Hi everyone and BIG welcome to Sarah!

Re: INFOBUS: Addressing the stigma of self-injury

The best thing you can do for a friend who is self-harming, whether they want help or not, is to BE A GOOD FRIEND! Self-harm is a response to emotional and psychological pain and having good friends can reduce (although not eliminate) this pain. A good friend is someone who respects you, is kind, non-judgmental, trustworthy, listens to you when things are good AND bad, spends time with you, and is supportive. It is possible to be all these things without even mentioning self-harm! Sometimes the most important thing is listening to your friend, because self-harm is often done when a person can't seem to find the words to express their feelings. So encouraging a friend to talk (but not forcing them), is helpful. One additional important note. If you are afraid for your friend's safety (ie you are afraid they will severely injure themself or kills themself) you must tell an adult or a professional about your fears. Even if your friend asks you to promise to keep it a secret - this is a time when you should not keep the secret. You don't necessarily have to tell your friend's parents if you think that might make the situation worse, but you must tell another trustworthy adult (maybe your parents, a teacher, the school counsellor etc). Also, do not try to 'counsel' your friend yourself - that is a job for a professional.

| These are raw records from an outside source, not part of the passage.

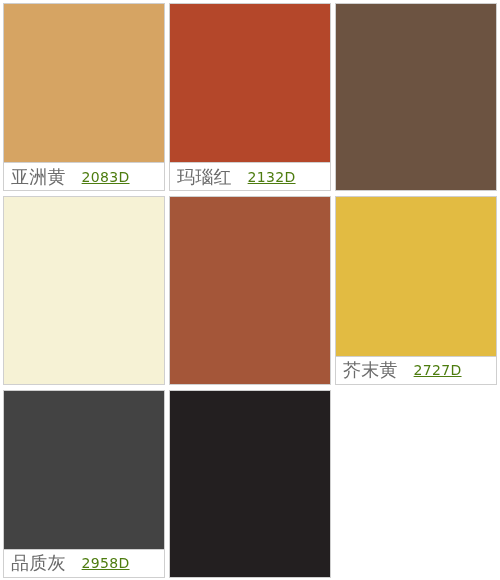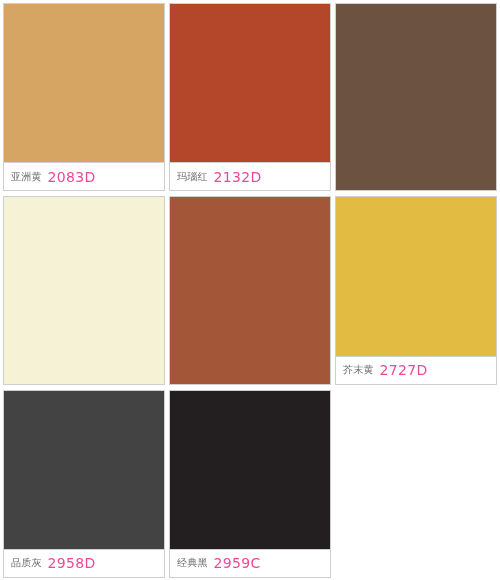--- a/index.html
+++ b/index.html
@@ -50,32 +50,33 @@
     background: #ffffff;
     border-top: 1px solid #cfcfcf;
     display: flex;
     align-items: center;
     padding-left: 7px;
     white-space: nowrap;
     overflow: hidden;
   }
 
   .swatch-name {
-    font-size: 10px;
+    font-size: 18px;
     color: #6b6b6b;
     letter-spacing: 0.2px;
     line-height: 1;
   }
 
   .swatch-code {
     font-size: 14px;
-    color: #ec4899;
+    color: #4d7c0f;
     line-height: 1;
-    margin-left: 6px;
+    margin-left: 16px;
     letter-spacing: 0.3px;
+    text-decoration: underline;
   }
 </style>
 </head>
 <body>
 
 <div class="palette-grid">
 
   <div class="swatch-card">
     <div class="swatch-color" style="background-color: rgb(214, 164, 99);"></div>
     <div class="swatch-label">
@@ -116,19 +117,15 @@
   <div class="swatch-card">
     <div class="swatch-color" style="background-color: rgb(67, 67, 67);"></div>
     <div class="swatch-label">
       <span class="swatch-name">品质灰</span>
       <span class="swatch-code">2958D</span>
     </div>
   </div>
 
   <div class="swatch-card">
     <div class="swatch-color" style="background-color: rgb(35, 31, 32);"></div>
-    <div class="swatch-label">
-      <span class="swatch-name">经典黑</span>
-      <span class="swatch-code">2959C</span>
-    </div>
   </div>
 
 </div>
 
 </body></html>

Re: INFOBUS: Addressing the stigma of self-injury

Welcome to the infobus everyone! I hope you all get something out of this session. Self-injury is such a widespread problem, and it is so important for us to talk about it.

 

Re: INFOBUS: Addressing the stigma of self-injury

Thanks Sarah! Some really great points there - I especially think being non-judgemental is key!

 

To start our questions off for the night... In the intro we mentioned that 8.1% of Australians report having self-injured at least one time in their life. Does that statistic surprise you or make sense? Do you know someone who has self-injured– yourself, a friend a loved one?

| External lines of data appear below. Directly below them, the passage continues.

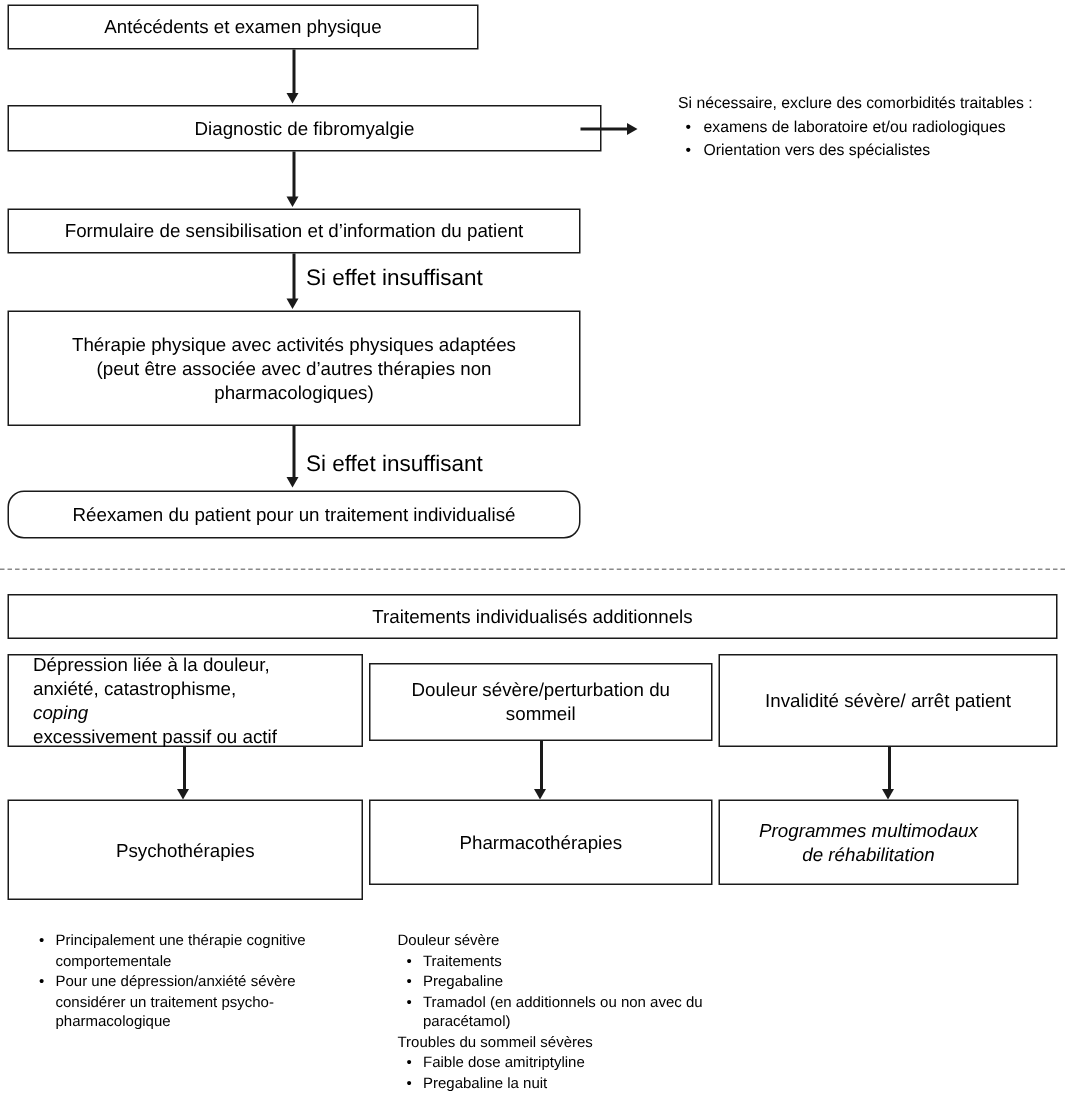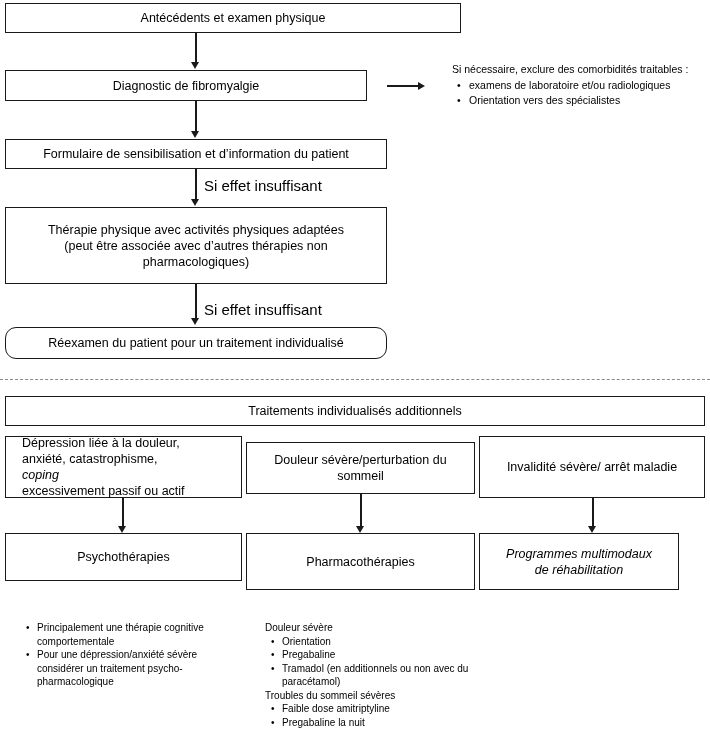--- a/index.html
+++ b/index.html
@@ -95,28 +95,28 @@
   .footnote ul.bullets li:before {
     left: -11px;
   }
   .ital { font-style: italic; }
 </style>
 </head>
 <body>
 
 <div class="canvas">
 
-  <div class="box" style="left:5px; top:3px; width:456px; height:30px;">
+  <div class="box" style="left:5px; top:3px; width:314px; height:30px;">
     <span>Antécédents et examen physique</span>
   </div>
 
   <div class="arrow-line" style="left:195px; top:33px; width:1.5px; height:31px;"></div>
   <div class="arrow-head-down" style="left:191.3px; top:62px;"></div>
 
-  <div class="box" style="left:5px; top:70px; width:362px; height:31px;">
+  <div class="box" style="left:5px; top:70px; width:396px; height:31px;">
     <span>Diagnostic de fibromyalgie</span>
   </div>
 
   <div class="arrow-line" style="left:387px; top:85px; width:33px; height:1.5px;"></div>
   <div class="arrow-head-right" style="left:418px; top:82px;"></div>
 
   <div class="note" style="left:452px; top:62px; width:266px;">
     <div class="note-title">Si nécessaire, exclure des comorbidités traitables :</div>
     <ul class="bullets">
       <li>examens de laboratoire et/ou radiologiques</li>
@@ -163,33 +163,33 @@
       </span>
     <span>excessivement passif ou actif</span>
   </div>
 
   <div class="box" style="left:246px; top:442px; width:229px; height:52px; flex-direction:column;">
     <span>Douleur sévère/perturbation du</span>
     <span>sommeil</span>
   </div>
 
   <div class="box" style="left:479px; top:436px; width:226px; height:62px;">
-    <span>Invalidité sévère/ arrêt maladie</span>
+    <span>Invalidité sévère/ arrêt patient</span>
   </div>
 
   <div class="arrow-line" style="left:122px; top:498px; width:1.5px; height:30px;"></div>
   <div class="arrow-head-down" style="left:118.3px; top:526px;"></div>
 
   <div class="arrow-line" style="left:360px; top:494px; width:1.5px; height:34px;"></div>
   <div class="arrow-head-down" style="left:356.3px; top:526px;"></div>
 
   <div class="arrow-line" style="left:592px; top:498px; width:1.5px; height:30px;"></div>
   <div class="arrow-head-down" style="left:588.3px; top:526px;"></div>
 
-  <div class="box" style="left:5px; top:533px; width:237px; height:48px;">
+  <div class="box" style="left:5px; top:533px; width:237px; height:67px;">
     <span>Psychothérapies</span>
   </div>
 
   <div class="box" style="left:246px; top:533px; width:229px; height:57px;">
     <span>Pharmacothérapies</span>
   </div>
 
   <div class="box" style="left:479px; top:533px; width:200px; height:57px; flex-direction:column;font-style:italic;">
     <span>Programmes multimodaux</span>
     <span>de réhabilitation</span>
@@ -198,21 +198,21 @@
   <div class="footnote" style="left:20px; top:621px; width:215px;">
     <ul class="bullets">
       <li>Principalement une thérapie cognitive comportementale</li>
       <li>Pour une dépression/anxiété sévère considérer un traitement psycho-pharmacologique</li>
     </ul>
   </div>
 
   <div class="footnote" style="left:265px; top:621px; width:215px;">
     <div>Douleur sévère</div>
     <ul class="bullets">
-      <li>Orientation</li>
+      <li>Traitements</li>
       <li>Pregabaline</li>
       <li>Tramadol (en additionnels ou non avec du paracétamol)</li>
     </ul>
     <div>Troubles du sommeil sévères</div>
     <ul class="bullets">
       <li>Faible dose amitriptyline</li>
       <li>Pregabaline la nuit</li>
     </ul>
   </div>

Re: INFOBUS: Addressing the stigma of self-injury

Welcome Sarah!! We're great stoked to have you here to talk about self injury...
Thanks for telling me about the difference in the words self injury and self harm that I put in my intro for tonight.. I didn't know.

I'm not too surprised by that stat, but 8.1 is *a lot* of people... But it does touch many/most peoples lives in some way

Online Community Manager

ReachOut.com

Re: INFOBUS: Addressing the stigma of self-injury

Hey guys!
Was just dropping by, and SHAZZAM! Infobus is on!
Smiley Happy
I'm fairly flat out tonight, but will hang around for a little.

Love the answer you gave Sarah. Being a good friend is so important.

"Does that statistic surprise you or make sense? Do you know someone who has self-injured– yourself, a friend a loved one?'

That really does surprise me! I would have thought it would have been a lot lower than that.